Friday 15 March 2002

Cold Mountain Poems

Han-shan and Shih-te Han-shan and his friend Shih-te were Chinese Zen recluses who lived at a place called Cold Mountain in the T’ien-t’ai range that stretches along the coast of Chekiang Province, south of the Bay of Hangchow, in the late eighth or early ninth century. What we know of them comes from the preface, written by a T’ang Dynasty official named Lu-ch’iu Yin, for Han-shan’s Cold Mountain Poems:

“He looked like a tramp. His body and face were old and beat. Yet in every word he breathed was a meaning in line with the subtle principles of things, if only you thought of it deeply. Everything he said had a feeling of the Tao in it, profound and arcane secrets. His hat was made of birch bark, his clothes were ragged and worn out, and his shoes were wood. Thus men who have made it hide their tracks: unifying categories and interpenetrating things.”

Lu-ch’iu Yin sent clean clothes and incense to Kuo-ch’ing Temple, near Cold Mountain, asking that the gifts be delivered to Han-shan and Shih-te. But on the approach of the messenger, Han-shan disappeared inside a mountain cave. Shih-te vanished too. Lu-ch’iu Yin then asked the monks “to hunt up the poems written on bamboo, wood, stones, and cliffs—and also to collect those written on the walls of people’s houses. There were more than three hundred.”

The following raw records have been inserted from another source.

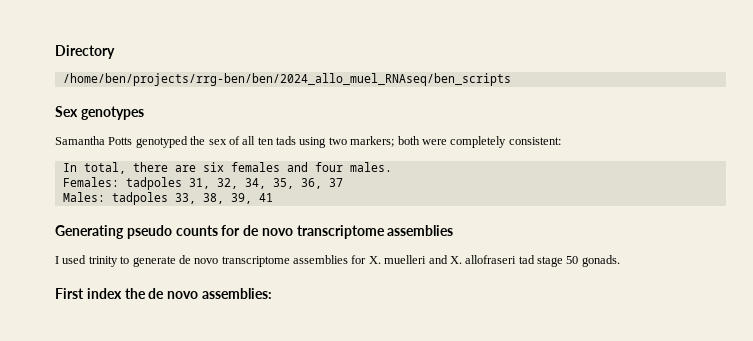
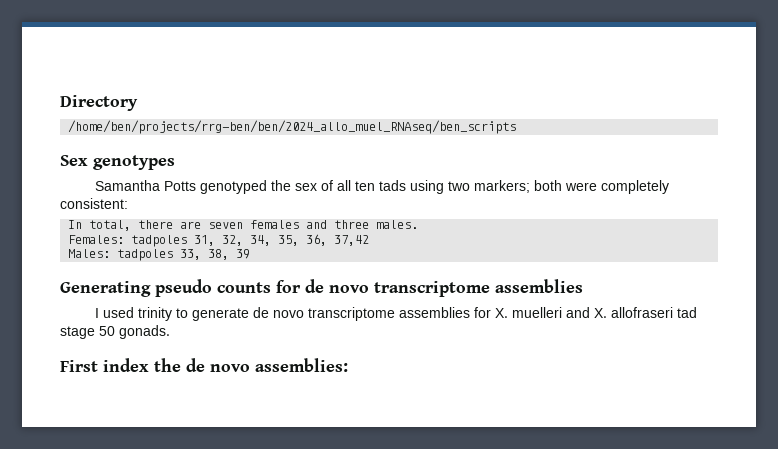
- In total, there are six females and four males.
+ In total, there are seven females and three males.
- Females: tadpoles 31, 32, 34, 35, 36, 37
+ Females: tadpoles 31, 32, 34, 35, 36, 37,42
- Males: tadpoles 33, 38, 39, 41
+ Males: tadpoles 33, 38, 39

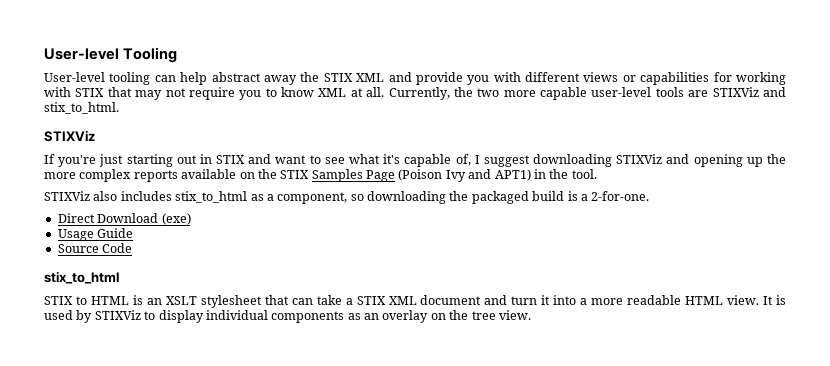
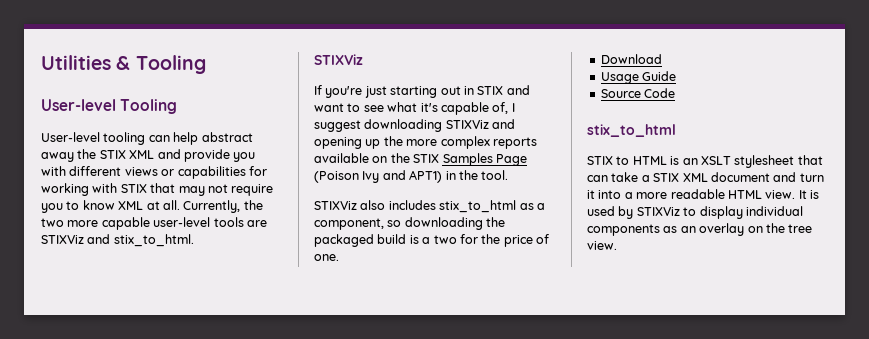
+ Utilities & Tooling
- STIXViz also includes stix_to_html as a component, so downloading the packaged build is a 2-for-one.
- Direct Download (exe)
+ STIXViz also includes stix_to_html as a component, so downloading the packaged build is a two for the price of one.
+ Download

I have two books containing various Cold Mountain Poems. Here’s one of my favorites, in two translations. (The washing of one’s ears refers to the recluse Hsu Yu who, when asked to take over the throne by the Emperor Yao, ran away and washed his ears to cleanse them of the suggestion.)

This translation is by Burton Watson:

Thirty years ago I was born into the world.
A thousand, ten thousand miles I’ve roamed,
By rivers where the green grass lies thick,
Beyond the border where the red sands fly.
I brewed potions in a vain search for life everlasting,
I read books, I sang songs of history,
And today I’ve come home to Cold Mountain
To pillow my head on the stream and wash my ears.

This one by Gary Snyder:

In my first thirty years of life
I roamed hundreds and thousands of miles.
Walked by rivers through deep green grass
Entered cities of boiling red dust.
Tried drugs, but couldn’t make Immortal;
Read books and wrote poems on history.
Today I’m back at Cold Mountain:
I’ll sleep by the creek and purify my ears.